START DATA PROVIDED

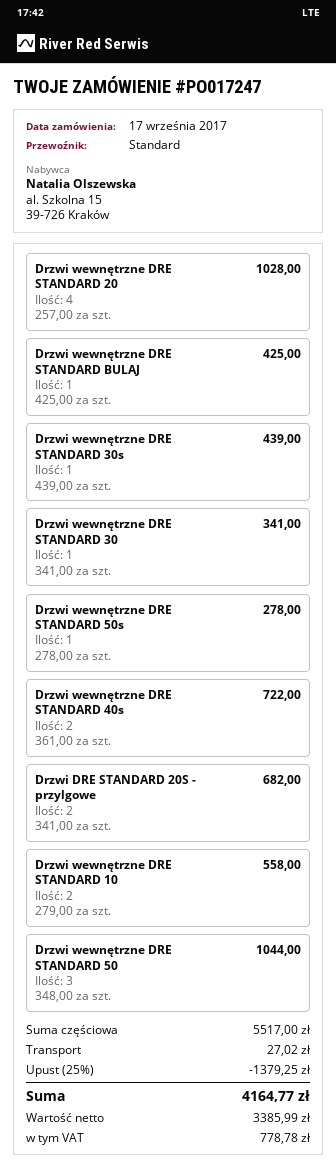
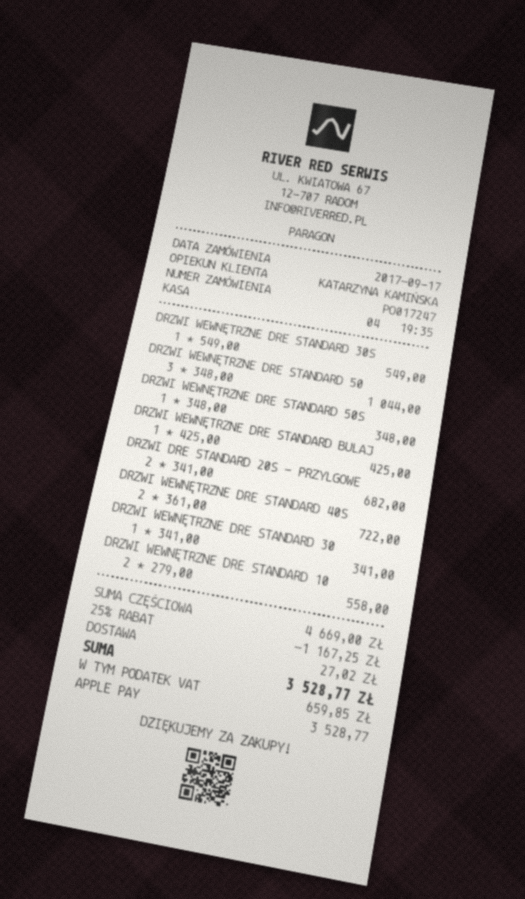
Drzwi wewnętrzne DRE STANDARD 20: 4 x 257.00 = 1028.00 -> none
Drzwi wewnętrzne DRE STANDARD 30s: 1 x 439.00 = 439.00 -> 1 x 549.00 = 549.00
Drzwi wewnętrzne DRE STANDARD 50s: 1 x 278.00 = 278.00 -> 1 x 348.00 = 348.00
subtotal: 5517.00 -> 4669.00
discount: 25% = 1379.25 -> 25% = 1167.25
tax: 778.78 -> 659.85
total: 4164.77 -> 3528.77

END DATA PROVIDED

| EXERCISE PROMPT |
Print the material verbatim; drop the pictures.

| TASK OUTPUT |
Drzwi wewnętrzne DRE STANDARD 20: 4 x 257.00 = 1028.00 -> none
Drzwi wewnętrzne DRE STANDARD 30s: 1 x 439.00 = 439.00 -> 1 x 549.00 = 549.00
Drzwi wewnętrzne DRE STANDARD 50s: 1 x 278.00 = 278.00 -> 1 x 348.00 = 348.00
subtotal: 5517.00 -> 4669.00
discount: 25% = 1379.25 -> 25% = 1167.25
tax: 778.78 -> 659.85
total: 4164.77 -> 3528.77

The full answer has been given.